For those, who do not know what the Gemini protocol is, think of it as a modern, light-weight HTTP alternative without CSS or JavaScript. In layman term, you could see it as Web 1.0 reinvented. It uses GemText instead of HTML. For folks who want to try it out, you can either install a Gemini extension for your HTTPs browser (which kinda defeats the purpose, as modern browsers are heavy), or download a dedicated Gemini browser like Lagrange. Here’s a few sites you can access in Gemini.
Personally, I love it, although I miss a few stuff, like for example, multimedia, streaming and stuff like that. The memory foorprint is very low, and pages are super-fast.
It may not be particularly useful, but I welcome a challenge to the current status quo.
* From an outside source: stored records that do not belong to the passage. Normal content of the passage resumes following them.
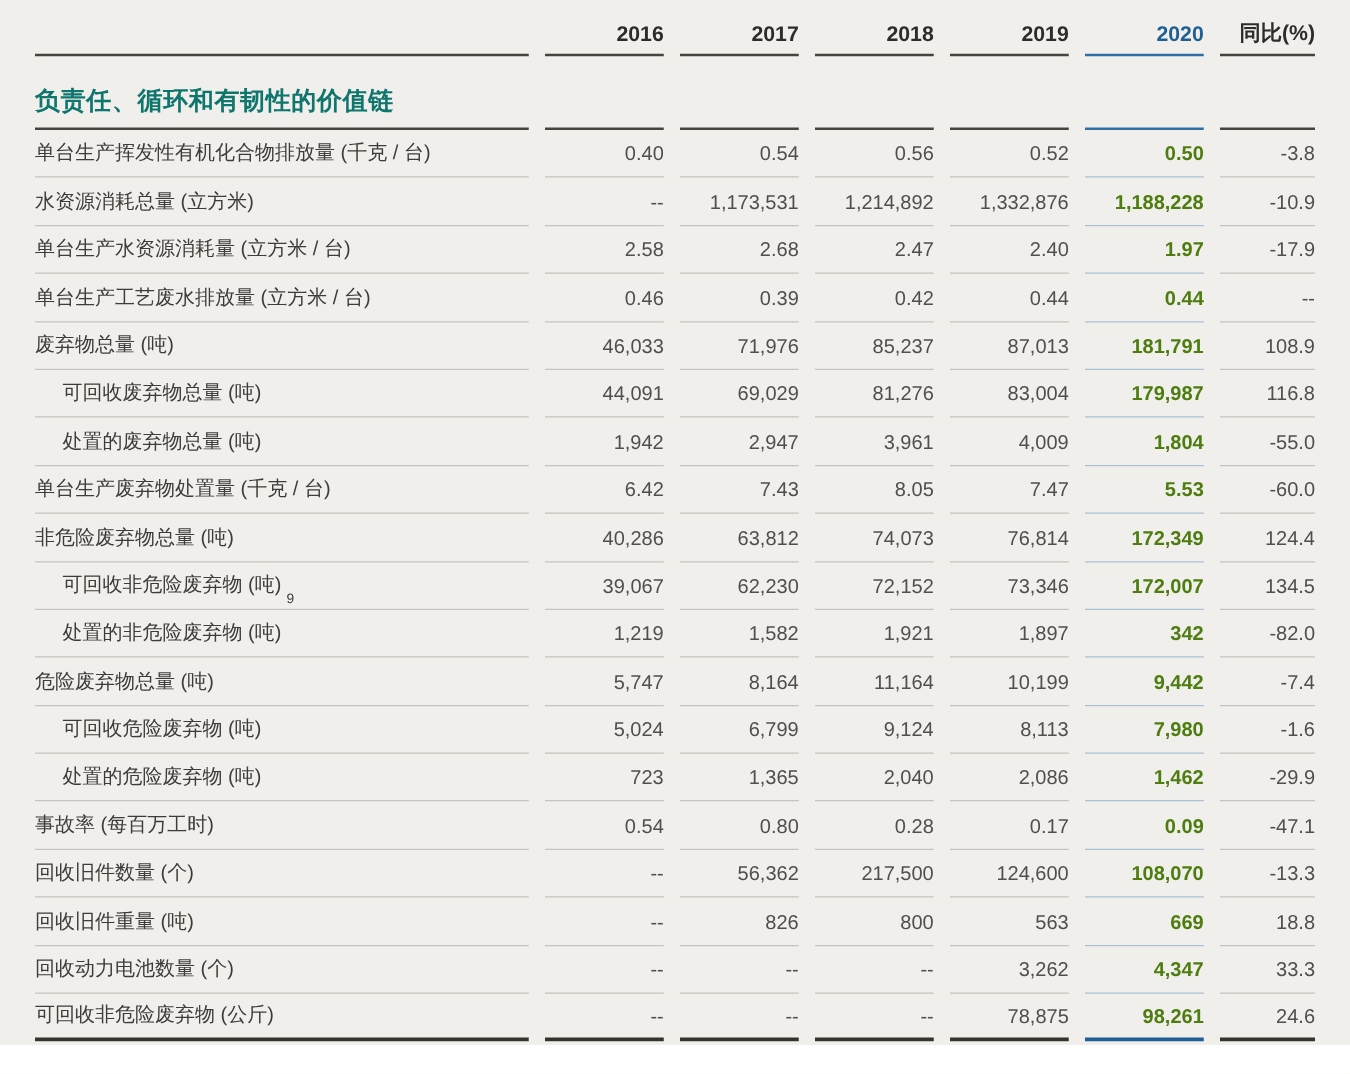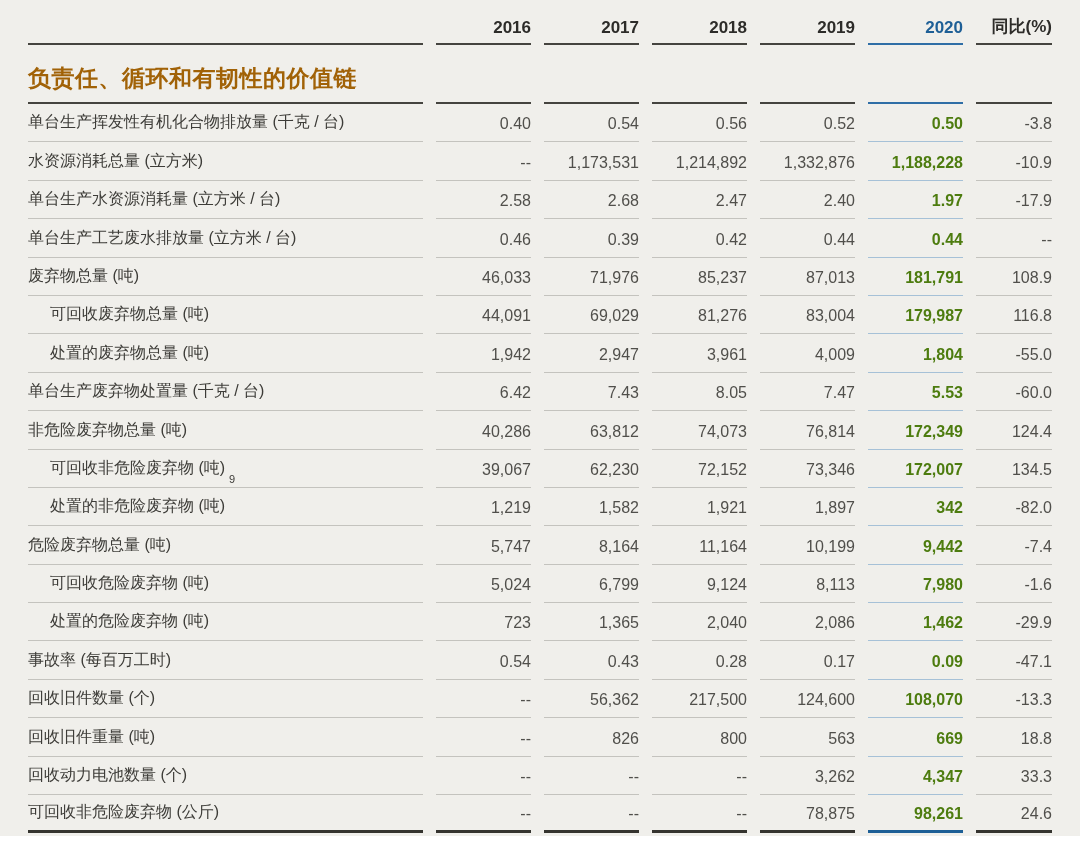--- a/index.html
+++ b/index.html
@@ -27,21 +27,21 @@
     padding-bottom:5px;
     font-weight:bold;font-size:17px;color:#2d2c29;
   }
   .header-row .cell.hl{color:#1e5f96;border-bottom-color:#2f6ea6;}
 
   
   .section-row{height:59px;}
   .section-row .cell{border-bottom:2px solid #45443f;padding-bottom:8px;}
   .section-row .cell.hl{border-bottom-color:#2f6ea6;}
   .section-row .label{
-    font-weight:bold;font-size:23px;color:#a16207;letter-spacing:0.5px;
+    font-weight:bold;font-size:20px;color:#0f766e;letter-spacing:0.5px;
   }
 
   
   .datarow{height:38.4px;}
   .datarow .cell{
     border-bottom:1px solid #c4c3be;
     padding-bottom:8px;
     font-size:16px;color:#504f4b;
   }
   .datarow .cell.label{color:#3d3c38;}
@@ -233,21 +233,21 @@
         <div class="cell num">2,040</div>
         <div class="cell num">2,086</div>
         <div class="cell num hl">1,462</div>
         <div class="cell num">-29.9</div>
       </div>
       <div class="grid datarow">
         <div class="cell label">
           <span>事故率 (每百万工时)</span>
         </div>
         <div class="cell num">0.54</div>
-        <div class="cell num">0.43</div>
+        <div class="cell num">0.80</div>
         <div class="cell num">0.28</div>
         <div class="cell num">0.17</div>
         <div class="cell num hl">0.09</div>
         <div class="cell num">-47.1</div>
       </div>
       <div class="grid datarow">
         <div class="cell label">
           <span>回收旧件数量 (个)</span>
         </div>
         <div class="cell num">--</div>

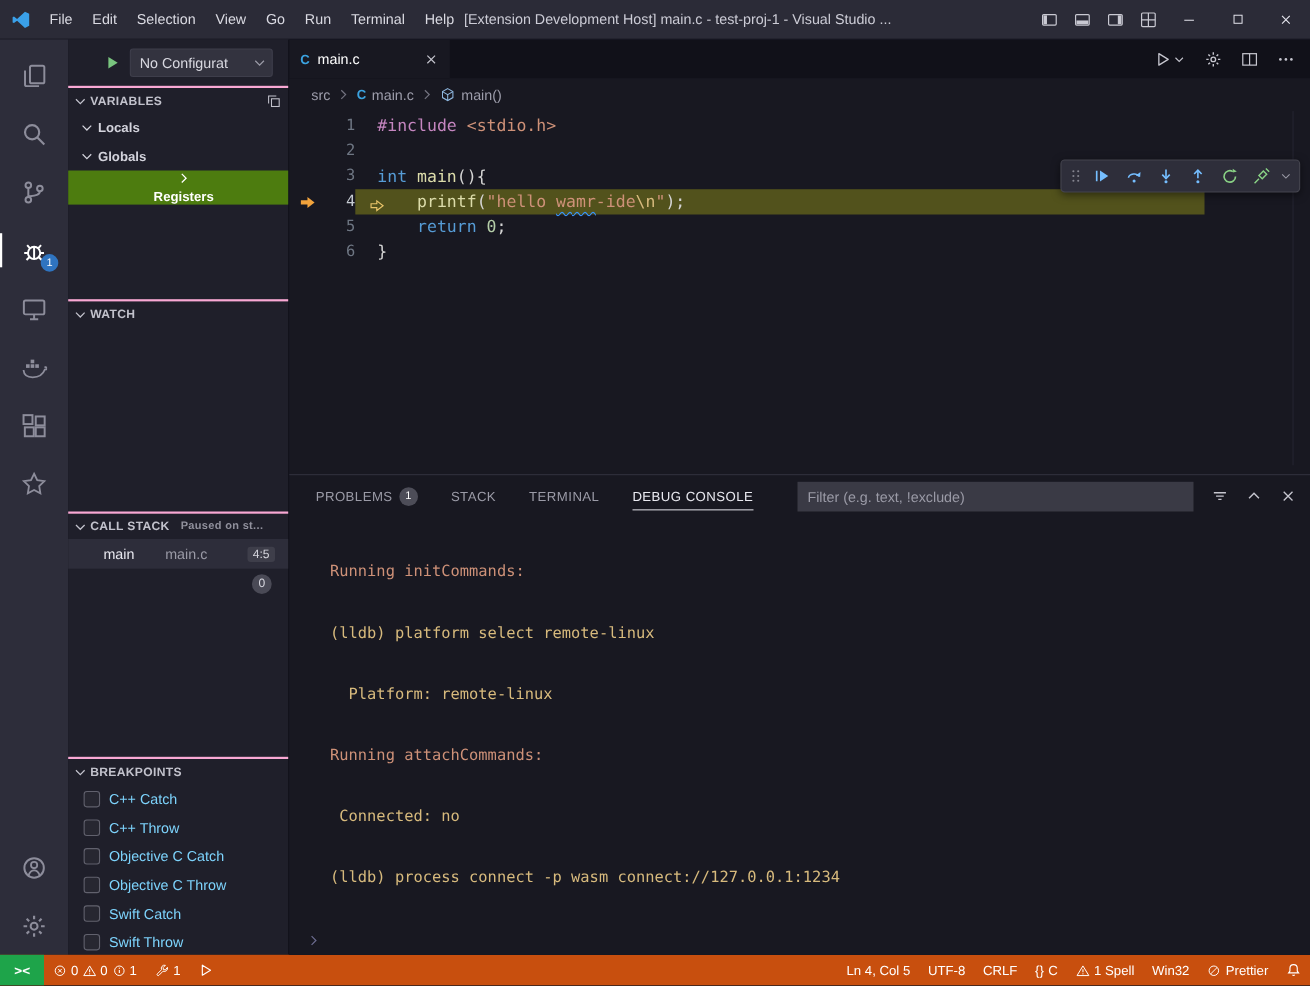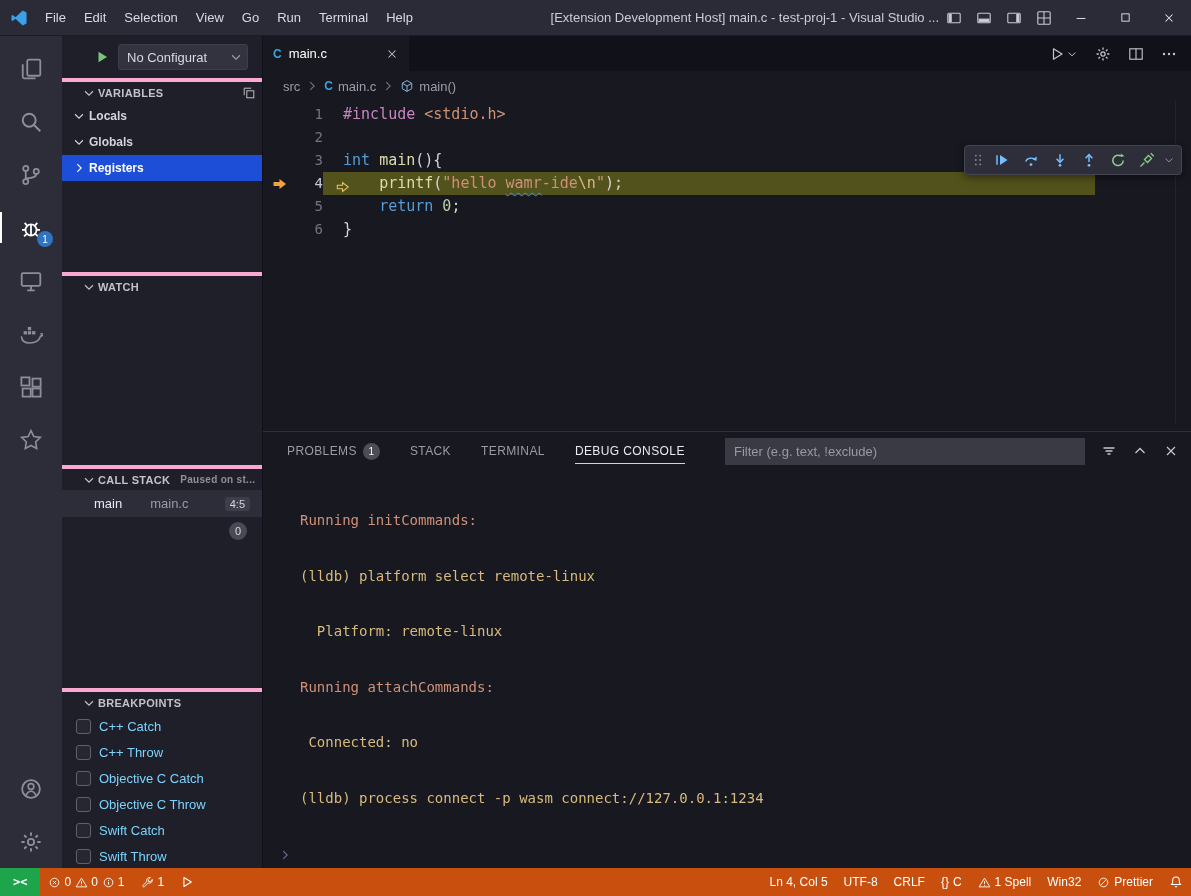--- a/index.html
+++ b/index.html
@@ -9,21 +9,21 @@
   .i12{width:12px;height:12px}.i13{width:13px;height:13px}.i14{width:14px;height:14px}
   .i16{width:16px;height:16px}.i18{width:18px;height:18px}.i24{width:24px;height:24px}
   .window{width:100%;height:100%;display:flex;flex-direction:column;}
 
   
   .titlebar{flex:0 0 36px;background:#2b2b37;display:flex;align-items:center;border-bottom:1px solid #1c1c26;}
   .tb-left{display:flex;align-items:center;padding-left:10px;}
   .tb-logo{margin-right:8px;}
   .menus{display:flex;}
   .menus .menu{padding:5px 9px;border-radius:5px;color:#dadae2;}
-  .tb-title{flex:1;text-align:right;color:#ccccd6;white-space:nowrap;overflow:hidden;font-size:13px;}
+  .tb-title{flex:1;text-align:left;color:#ccccd6;white-space:nowrap;overflow:hidden;font-size:13px;}
   .tb-right{display:flex;align-items:center;height:100%;}
   .tb-icon{width:30px;height:100%;display:flex;align-items:center;justify-content:center;color:#c9c9d2;}
   .win-btn{width:44px;height:100%;display:flex;align-items:center;justify-content:center;color:#e6e6ee;}
 
   
   .main{flex:1;display:flex;min-height:0;}
 
   
   .activitybar{flex:0 0 62px;background:#2d2d3a;display:flex;flex-direction:column;align-items:center;padding-top:6px;}
   .act-item{width:62px;height:53px;display:flex;align-items:center;justify-content:center;color:#8d8d9b;position:relative;}
@@ -33,27 +33,27 @@
   .act-spacer{flex:1;}
 
   
   .sidebar{flex:0 0 201px;background:#1f1f2a;display:flex;flex-direction:column;border-right:1px solid #101018;min-height:0;}
   .side-toolbar{flex:0 0 42px;display:flex;align-items:center;padding:0 14px 0 32px;gap:8px;}
   .play-green{color:#79c57f;}
   .config-select{flex:1;height:26px;background:#33333f;border:1px solid #3e3e4b;border-radius:3px;display:flex;align-items:center;padding:0 4px 0 8px;color:#d8d8e0;overflow:hidden;}
   .config-select .lbl{flex:1;white-space:nowrap;overflow:hidden;}
   .sec{display:flex;flex-direction:column;min-height:0;}
   .sec-vars{flex:0 0 194px;}.sec-watch{flex:0 0 193px;}.sec-stack{flex:0 0 223px;}.sec-bp{flex:1;}
-  .sec-header{flex:0 0 25px;display:flex;align-items:center;gap:2px;padding:0 6px 0 20px;border-top:4px solid #f9a8d4;font-size:11px;font-weight:700;letter-spacing:.3px;color:#c2c2cc;}
+  .sec-header{flex:0 0 25px;display:flex;align-items:center;gap:2px;padding:0 6px 0 4px;border-top:2px solid #f9a8d4;font-size:11px;font-weight:700;letter-spacing:.3px;color:#c2c2cc;}
   .sec-header .hint{font-size:10px;color:#90909c;margin-left:8px;font-weight:700;white-space:nowrap;}
   .sec-header .sp{flex:1;}
   .sec-space{flex:1;}
   .tree-row{flex:0 0 26px;display:flex;align-items:center;padding-left:10px;gap:3px;color:#d3d3dc;}
   .tree-row .tree-label{font-weight:700;font-size:12px;}
-  .tree-row.selected{background:#1d4ed8;color:#fff;}
+  .tree-row.selected{background:#4d7c0f;color:#fff;flex-direction:column;}
   .frame-row{flex:0 0 27px;display:flex;align-items:center;background:#2d2d3a;padding:0 12px 0 32px;}
   .frame-name{color:#e8e8ef;}
   .frame-file{color:#9a9aa6;margin-left:28px;}
   .frame-pos{margin-left:auto;background:#3e3e4a;color:#d6d6de;font-size:11px;border-radius:3px;padding:1px 5px;}
   .badge-row{flex:0 0 28px;display:flex;align-items:center;justify-content:flex-end;padding-right:15px;}
   .round-badge{width:18px;height:18px;border-radius:50%;background:#4a4a56;color:#d8d8e0;font-size:11px;display:flex;align-items:center;justify-content:center;}
   .bp-row{flex:0 0 26px;display:flex;align-items:center;gap:8px;padding-left:14px;}
   .checkbox{width:15px;height:15px;border:1px solid #61616d;background:#272731;border-radius:3px;}
   .bp-label{color:#7dd3fc;}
The Internet is a powerful resource, and we’re still building on top of the first protocol that worked back in 1991 to navigate it. Gemini isn’t something I could see having any mainstream appeal, but it’s absolutely worth experimenting with alternatives to the World Wide Web. Having more than one functional open standard could help revolutionize the Internet in novel new ways.
I think you’re thinking backward. Internet is what it is because a single protocole unified it. Without it, you’d have island working with only one browser each, some would eventually die and with them large parts of Internet would disappear.
Internet works on unified protocoles. Everything that challenged this model is bound to fail. That’s why javascript is so successful eventhough it’s so shitty as a language.
Evolution can only be iterative.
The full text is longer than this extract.